[[ Listed entries open ]]
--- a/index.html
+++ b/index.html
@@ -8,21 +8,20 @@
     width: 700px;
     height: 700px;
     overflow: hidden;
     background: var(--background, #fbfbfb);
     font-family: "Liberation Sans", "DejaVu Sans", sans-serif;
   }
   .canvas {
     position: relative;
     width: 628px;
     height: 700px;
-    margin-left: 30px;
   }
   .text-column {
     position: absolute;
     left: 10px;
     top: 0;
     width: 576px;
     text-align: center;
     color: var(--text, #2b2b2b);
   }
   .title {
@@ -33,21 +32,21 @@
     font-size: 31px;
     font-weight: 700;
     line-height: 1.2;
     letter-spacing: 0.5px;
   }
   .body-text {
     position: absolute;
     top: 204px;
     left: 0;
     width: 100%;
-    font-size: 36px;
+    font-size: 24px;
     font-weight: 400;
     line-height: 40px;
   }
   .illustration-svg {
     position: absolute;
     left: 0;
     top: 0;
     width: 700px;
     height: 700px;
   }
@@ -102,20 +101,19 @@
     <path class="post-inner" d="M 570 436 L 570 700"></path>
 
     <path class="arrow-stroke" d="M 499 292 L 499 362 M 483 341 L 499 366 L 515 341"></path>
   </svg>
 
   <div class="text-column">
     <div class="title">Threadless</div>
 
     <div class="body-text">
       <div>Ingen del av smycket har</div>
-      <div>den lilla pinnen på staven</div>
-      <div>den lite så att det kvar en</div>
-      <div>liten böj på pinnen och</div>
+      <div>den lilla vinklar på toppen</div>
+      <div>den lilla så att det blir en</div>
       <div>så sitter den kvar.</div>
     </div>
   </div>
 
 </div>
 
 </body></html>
[[ Listed entries closed ]]
[[ Listed entries open ]]
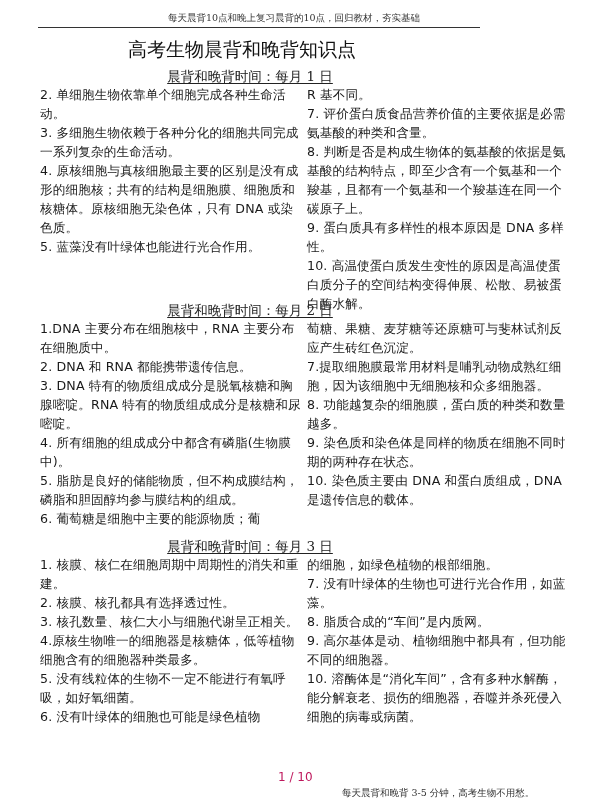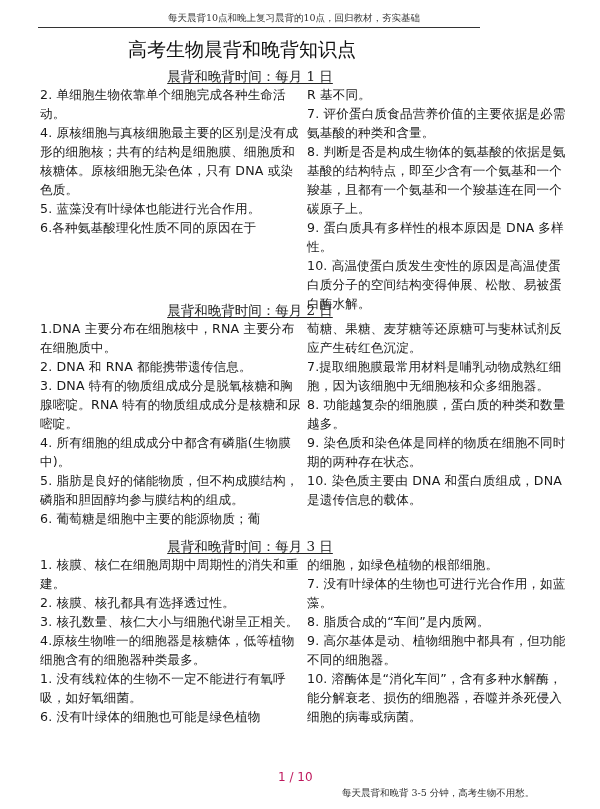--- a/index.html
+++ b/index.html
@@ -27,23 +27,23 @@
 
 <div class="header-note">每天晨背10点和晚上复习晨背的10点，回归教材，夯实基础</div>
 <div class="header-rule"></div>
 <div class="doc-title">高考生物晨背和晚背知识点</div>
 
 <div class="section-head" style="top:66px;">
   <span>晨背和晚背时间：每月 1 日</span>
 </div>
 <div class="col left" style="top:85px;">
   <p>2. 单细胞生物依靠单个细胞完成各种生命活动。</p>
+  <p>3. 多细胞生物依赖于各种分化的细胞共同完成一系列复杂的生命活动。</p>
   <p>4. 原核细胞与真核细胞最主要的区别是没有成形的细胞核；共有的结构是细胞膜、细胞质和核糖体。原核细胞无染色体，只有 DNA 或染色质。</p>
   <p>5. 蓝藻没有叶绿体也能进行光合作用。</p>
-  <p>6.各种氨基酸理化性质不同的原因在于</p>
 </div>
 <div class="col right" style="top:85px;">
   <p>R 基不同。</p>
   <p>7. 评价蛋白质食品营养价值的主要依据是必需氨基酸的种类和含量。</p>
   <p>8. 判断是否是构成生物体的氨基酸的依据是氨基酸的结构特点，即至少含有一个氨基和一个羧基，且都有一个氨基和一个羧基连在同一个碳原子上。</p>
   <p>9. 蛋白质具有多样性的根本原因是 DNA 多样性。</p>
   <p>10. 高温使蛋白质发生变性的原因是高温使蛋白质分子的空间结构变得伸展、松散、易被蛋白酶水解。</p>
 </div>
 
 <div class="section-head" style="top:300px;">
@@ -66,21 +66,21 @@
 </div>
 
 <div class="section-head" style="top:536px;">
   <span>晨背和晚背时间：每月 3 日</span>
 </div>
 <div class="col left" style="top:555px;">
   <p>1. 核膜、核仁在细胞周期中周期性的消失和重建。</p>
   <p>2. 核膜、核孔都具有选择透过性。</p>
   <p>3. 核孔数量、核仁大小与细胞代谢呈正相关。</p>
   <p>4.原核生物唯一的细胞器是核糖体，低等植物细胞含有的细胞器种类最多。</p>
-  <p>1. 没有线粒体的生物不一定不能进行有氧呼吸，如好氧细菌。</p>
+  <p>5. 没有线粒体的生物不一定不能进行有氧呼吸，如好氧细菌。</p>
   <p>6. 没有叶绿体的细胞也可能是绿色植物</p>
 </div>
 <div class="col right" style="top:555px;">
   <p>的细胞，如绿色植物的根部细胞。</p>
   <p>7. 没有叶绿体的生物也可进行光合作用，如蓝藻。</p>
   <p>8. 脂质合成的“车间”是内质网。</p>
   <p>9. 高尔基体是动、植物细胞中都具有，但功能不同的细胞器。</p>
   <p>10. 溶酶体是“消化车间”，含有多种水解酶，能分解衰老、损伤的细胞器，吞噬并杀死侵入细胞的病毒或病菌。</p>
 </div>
[[ Listed entries closed ]]
▶ Aim of the exercise
Scan the material above for the string "lilla" and report each line where you find it.

▶ The completed task
-      <div>den lilla pinnen på staven</div>
+      <div>den lilla vinklar på toppen</div>
+      <div>den lilla så att det blir en</div>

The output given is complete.